Task directions: From the entries, return every line where the string "fill" shows up.

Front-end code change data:
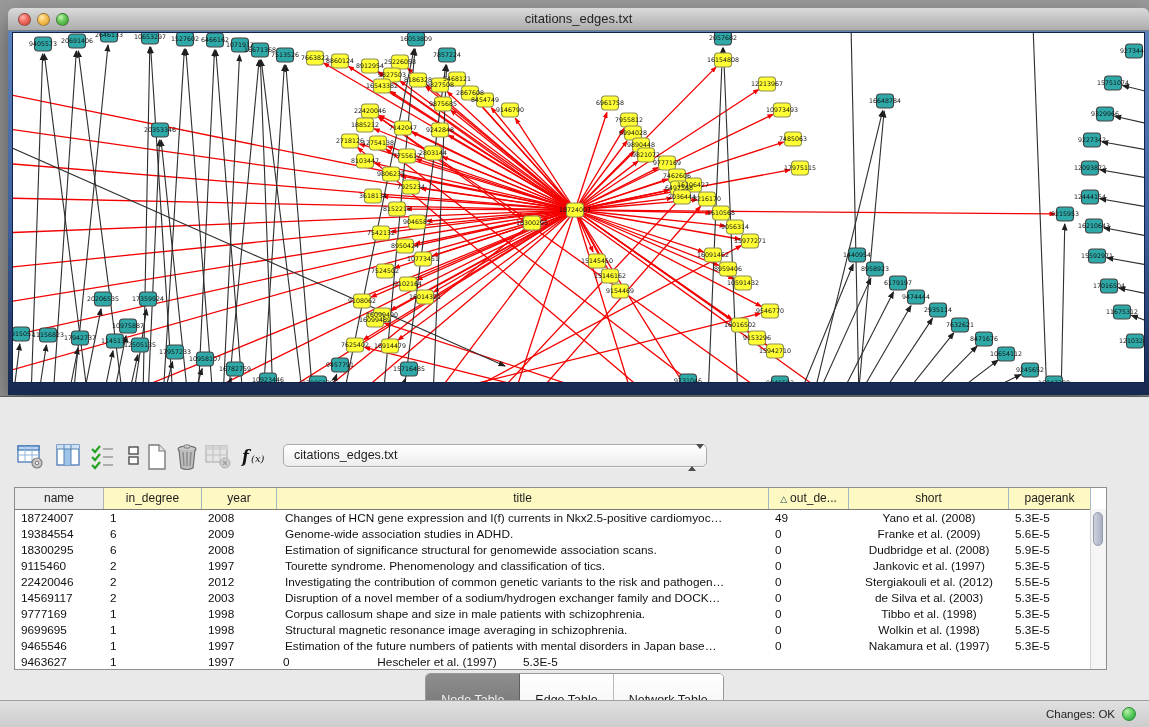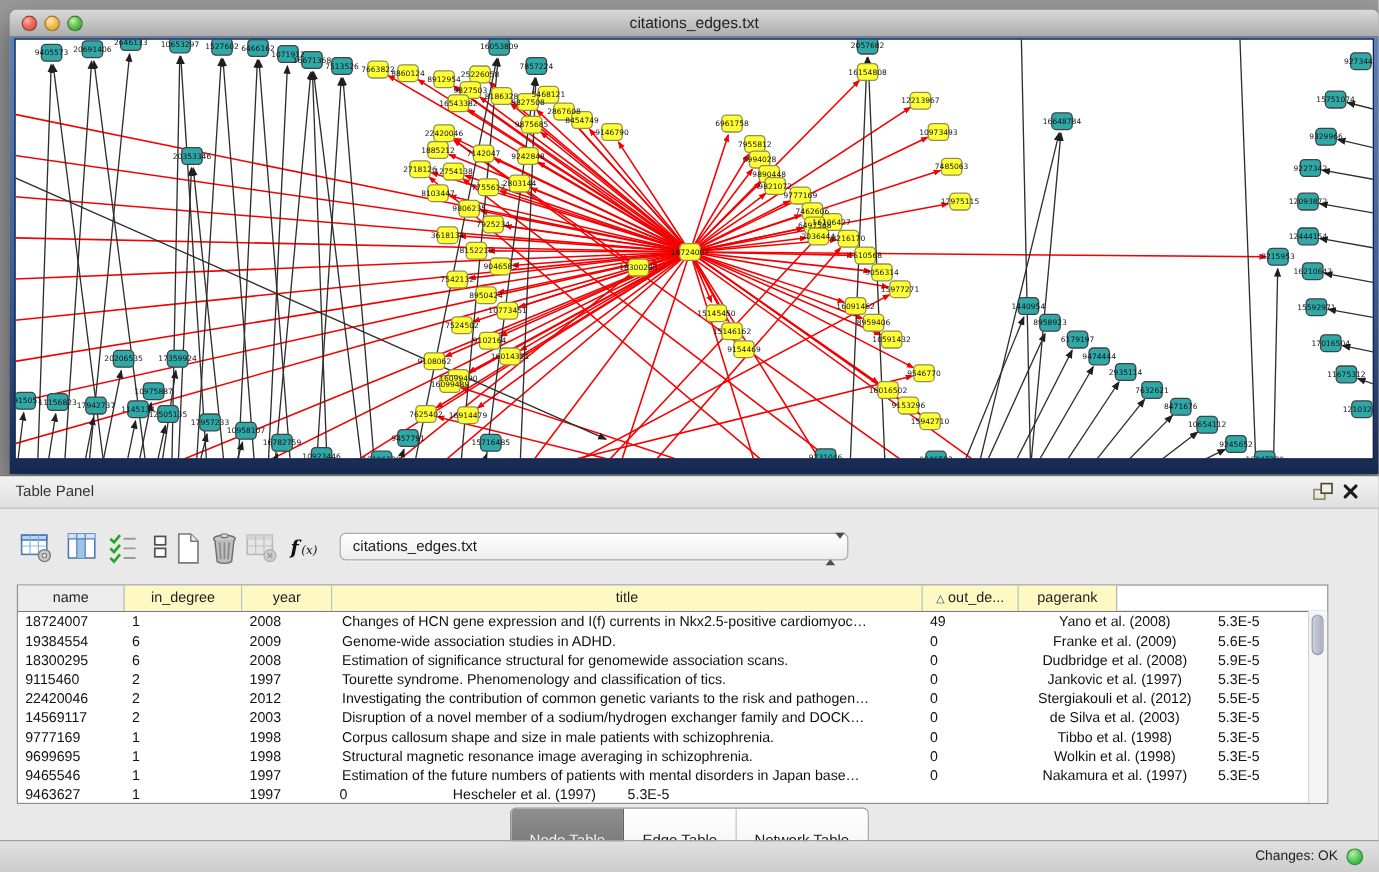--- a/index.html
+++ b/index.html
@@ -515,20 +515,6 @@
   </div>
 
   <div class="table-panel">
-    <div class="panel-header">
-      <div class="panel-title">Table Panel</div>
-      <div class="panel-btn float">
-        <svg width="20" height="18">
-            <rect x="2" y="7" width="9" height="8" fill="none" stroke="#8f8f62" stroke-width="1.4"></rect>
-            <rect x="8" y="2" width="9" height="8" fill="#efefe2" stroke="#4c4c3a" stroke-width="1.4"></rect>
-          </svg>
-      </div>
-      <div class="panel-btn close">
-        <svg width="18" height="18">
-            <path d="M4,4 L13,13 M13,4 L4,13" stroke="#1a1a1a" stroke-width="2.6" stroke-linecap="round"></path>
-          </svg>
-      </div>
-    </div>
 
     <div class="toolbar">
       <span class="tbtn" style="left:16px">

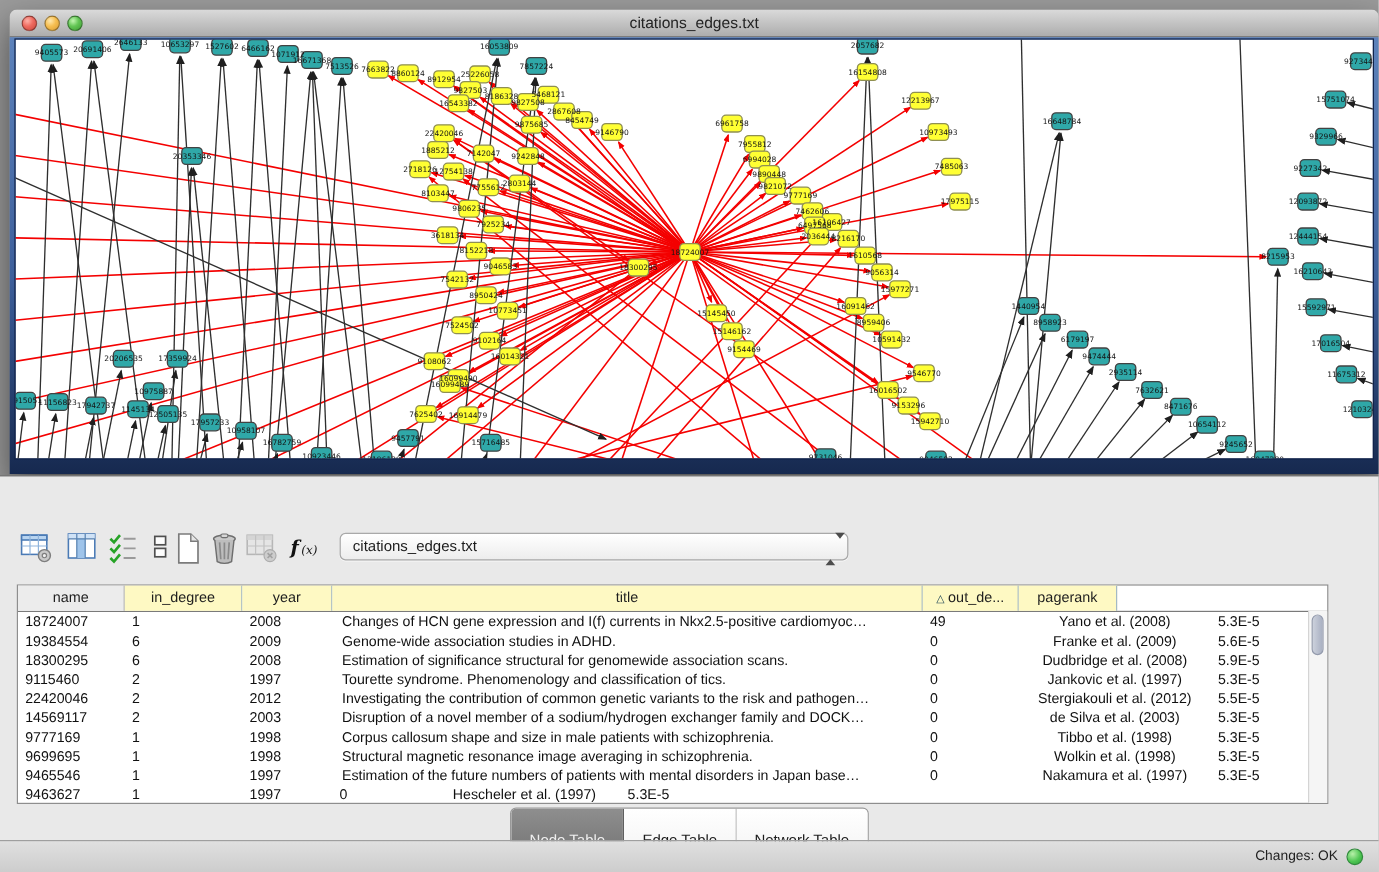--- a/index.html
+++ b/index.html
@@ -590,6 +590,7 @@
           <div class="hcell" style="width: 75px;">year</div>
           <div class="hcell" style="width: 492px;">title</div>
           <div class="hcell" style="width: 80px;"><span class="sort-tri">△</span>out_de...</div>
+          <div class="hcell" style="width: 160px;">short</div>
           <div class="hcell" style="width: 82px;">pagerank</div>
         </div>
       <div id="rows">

Answer to this problem:
-            <rect x="2" y="7" width="9" height="8" fill="none" stroke="#8f8f62" stroke-width="1.4"></rect>
-            <rect x="8" y="2" width="9" height="8" fill="#efefe2" stroke="#4c4c3a" stroke-width="1.4"></rect>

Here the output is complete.